I don't think the difference is about the source of the money. It's about whether the returns are, to use terms from machine learning, in exploration versus exploitation.
If the point of these expensive weapons systems is to inefficiently defeat imaginary enemies, then clearly they are a waste of money and the real motive is corporate welfare.
But if the point is 'we don't know what the world will be like in 2050, and the only way to find out and start preparing for it is to build a lot of hardware that doesn't end up getting directly used' then that could be a valid justification. I'm not making any claims about whether that actually is the justification. I'm just saying that if it is, it's the one that would work.
A big part of the US political discourse for the last 5 or so years has been that the voters no longer have any say. The machinery of so-called "Big Defence" trundles on forever, immune from the politicians who might want to cut spending due to the attack ads they would surely face about "jeopardizing national security".
The national security argument only flies if the people buy it. That's the root cause; fix the people.
I deliberately and provocatively overly simplify the issue here, but I claim that every problem we face can be solved by better education that simply requires people to ask "Is that really the way you say it is?" in every single step of every single fact they ever face.
>The national security argument only flies if the people buy it. That's the root cause; fix the people.
You can't. People that are receptive to the politics of fear are that way because of brain structure; they simply are unable to respond to reasoned arguments.
That's not how it works. They are very well capable of choosing something else and we all know it. They may lack the knowledge to do it - but that is fixable, politicians are not.
Well, there is no (credible) third. So maybe they would if they could and maybe not.
It sounds like we both agree on the problem and disagree on the solution.
If I understand correctly, you want to fix the people by educating them / making them think more!?
I think the problem is also solvable by fixing the system via direct feedback. This could be implemented via continuous elections (instead of once every 4ys) , directed tax payments (dedicated to specific areas/projects/representatives), direct elections (no intermediary), ...
Of course, today's politicians would never allow any of this to happen, so the problem is still somehow the politician.
There's no point in making people just to think more. They have to think very carefully and along a very specific line of though: they have to ask, "Is it really the way you say it is?", every single time something, anything, meaningful is at stake, for the rest of their lives.

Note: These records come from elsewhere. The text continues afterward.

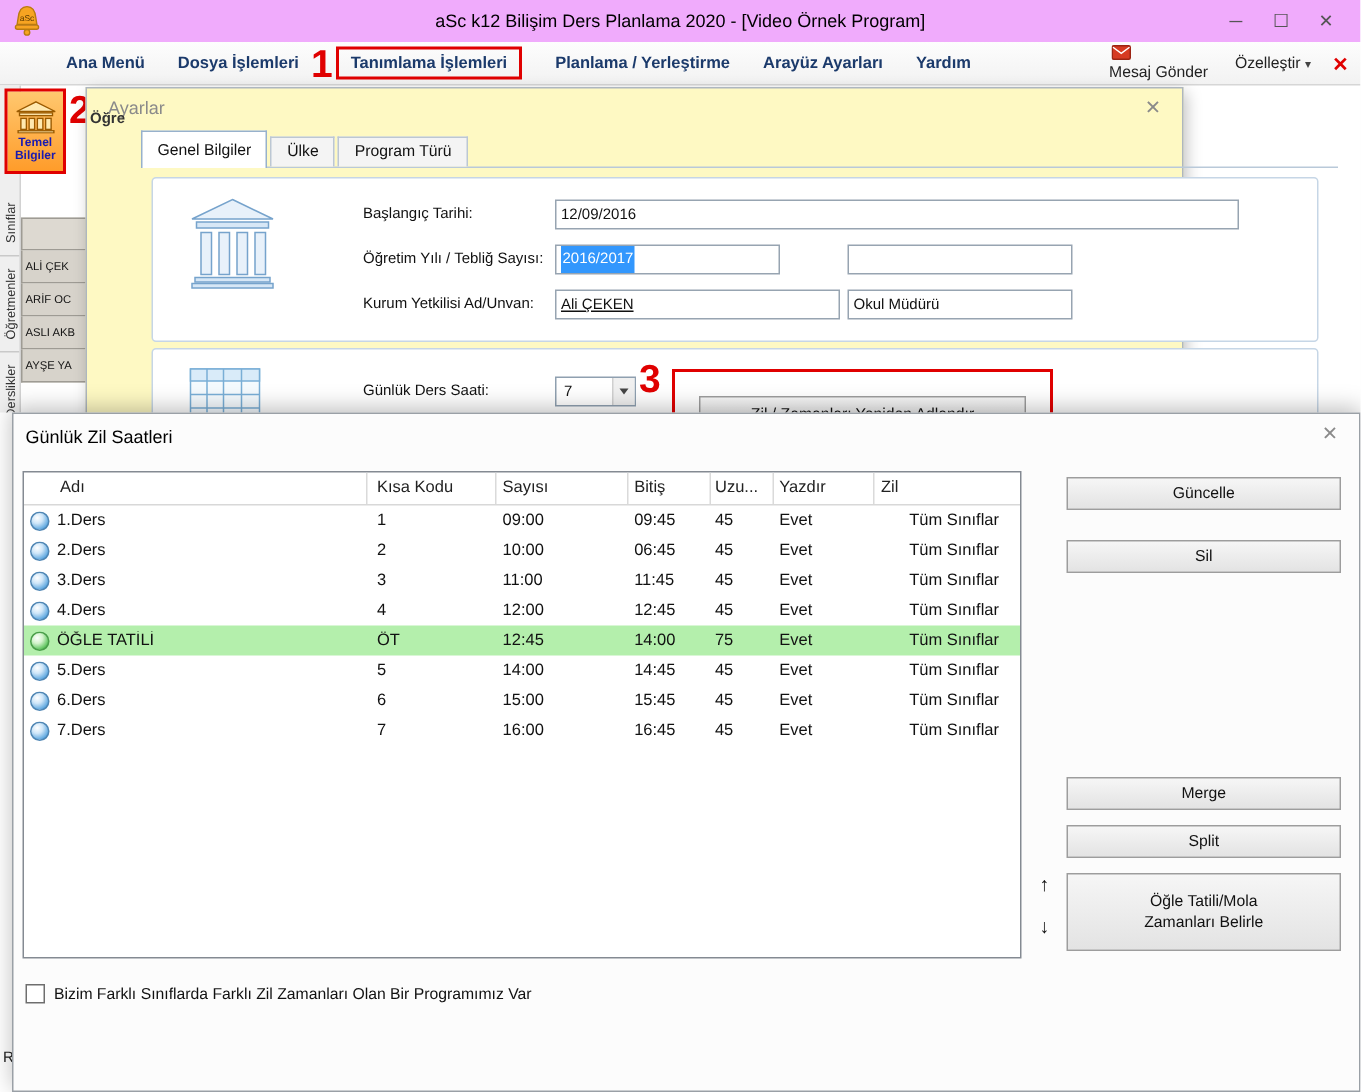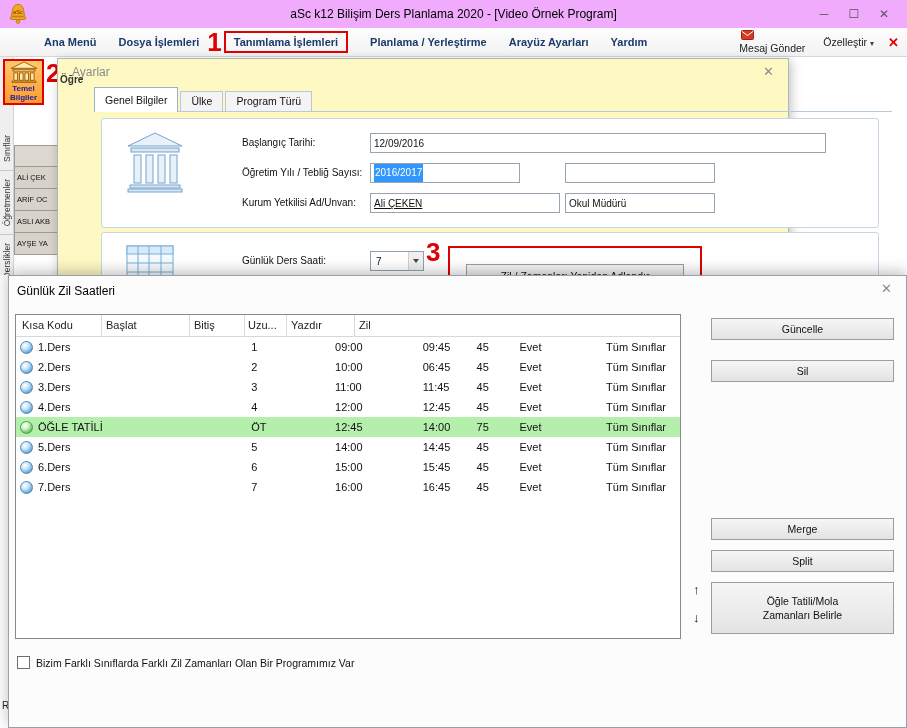--- a/index.html
+++ b/index.html
@@ -29,21 +29,21 @@
   
   #vstrip{position:absolute;left:0;top:57px;width:14px;height:218px;background:#efefef;border-right:1px solid #d2d2d2;z-index:1;overflow:hidden}
   #vstrip .spacer{height:70px}
   .vseg{border-bottom:1px solid #c9c9c9;display:flex;align-items:center;justify-content:center;padding:8px 0}
   .vseg span{writing-mode:vertical-rl;transform:rotate(180deg);font-size:8.5px;color:#333;white-space:nowrap}
 
   #teachercol{position:absolute;left:14px;top:145px;width:44px;z-index:2}
   .tcell{height:22px;background:#d7d3cb;border:1px solid #9e9b94;border-top:none;font-size:7.5px;display:flex;align-items:center;padding-left:2px;overflow:hidden;white-space:nowrap}
   .tcell.head{border-top:1px solid #9e9b94;background:#ddd9d1}
 
-  #temel{position:absolute;left:3px;top:59px;width:41px;height:46px;border:2px solid #e00000;background:linear-gradient(#ffc86f,#ff9c2a);z-index:15;display:flex;flex-direction:column;align-items:center;cursor:default}
+  #temel{position:absolute;left:3px;top:59px;width:41px;height:57px;border:2px solid #e00000;background:linear-gradient(#ffc86f,#ff9c2a);z-index:15;display:flex;flex-direction:column;align-items:center;justify-content:center;cursor:default}
   .temel-label{font-size:8px;font-weight:700;color:#1b1bb0;text-align:center;line-height:1.15;margin-top:1px}
   #digit2{position:absolute;left:46px;top:60px;z-index:16}
   #partial-ogre{position:absolute;left:60px;top:74px;font-size:10px;font-weight:600;color:#333;z-index:25}
   #partial-r{position:absolute;left:2px;top:700px;font-size:10px;color:#222;z-index:5}
 
   
   #ayarlar{position:absolute;left:57px;top:58px;width:732px;height:300px;background:#fef9c3;border:1px solid #aeb6bf;box-shadow:2px 3px 10px rgba(0,0,0,.25);z-index:20}
   #ayarlar-title{position:absolute;left:14px;top:6px;font-size:12px;color:#8a8a8a}
   .dlg-close{position:absolute;right:14px;top:5px;font-size:13px;color:#8a8a8a;cursor:default}
   #tabstrip{position:absolute;left:36px;top:26px;width:798px;height:27px;border-bottom:1px solid #b9c9d9;display:flex;align-items:flex-end}
@@ -231,22 +231,23 @@
     <div class="wbtn" id="zilbtn">Zil / Zamanları Yeniden Adlandır</div>
   </div>
 </div>
 
 <div id="zil">
   <span id="zil-title">Günlük Zil Saatleri</span>
   <span class="dlg-close">✕</span>
 
   <div id="belltable">
     <div class="thead">
+      <span class="th w0">Adı</span>
       <span class="th w1">Kısa Kodu</span>
-      <span class="th w2">Başlat</span>
+      <span class="th w2">Sayısı</span>
       <span class="th w3">Bitiş</span>
       <span class="th w4">Uzu...</span>
       <span class="th w5">Yazdır</span>
       <span class="th w6">Zil</span>
     </div>
 
     <div class="trow">
       <span class="cell w0 c0">
           <span class="ball"></span>
           <span>1.Ders</span>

People talk endlessly about their values. They talk about self-reliance, decency, honor. But we betray our values if we don't know what really is true. We work against our best interest and our dearest of things when we are mislead the moment we stop asking what really is. No matter what the values.
How about some self-reliance of thought for a change.
Make no mistake, it is a 30-year project to fix peoples. You need to educate a single generation before things start to get better. But then they will. Happens every time and in every country and in every culture. Skip that and no matter what you try, everything falls apart eventually if the people don't want to ask what really is true. Everything else is built on top of that. Nothing else is sufficient anymore, not in this age we now find ourselves in.
PS. I agree - I am greatly in favor of shortening any feedback loops in any system, societal, political, business, software development - it is what makes systems robust against changing environments.
How about not pissing around where we are clearly not wanted?
Spreading democracy is great and all, but it's pretty clear that the various places we've been trying to spread it aren't interested in the least. How about we let them stew in their own mess for a while and put our efforts into fixing issues at home for a while?
Maybe stop trying to be the world's policeman for a while. Let the UN sort it out and when they inevitably fail, then we can think about it. And if the UN doesn't, well, at least we haven't wasted the money in the meantime.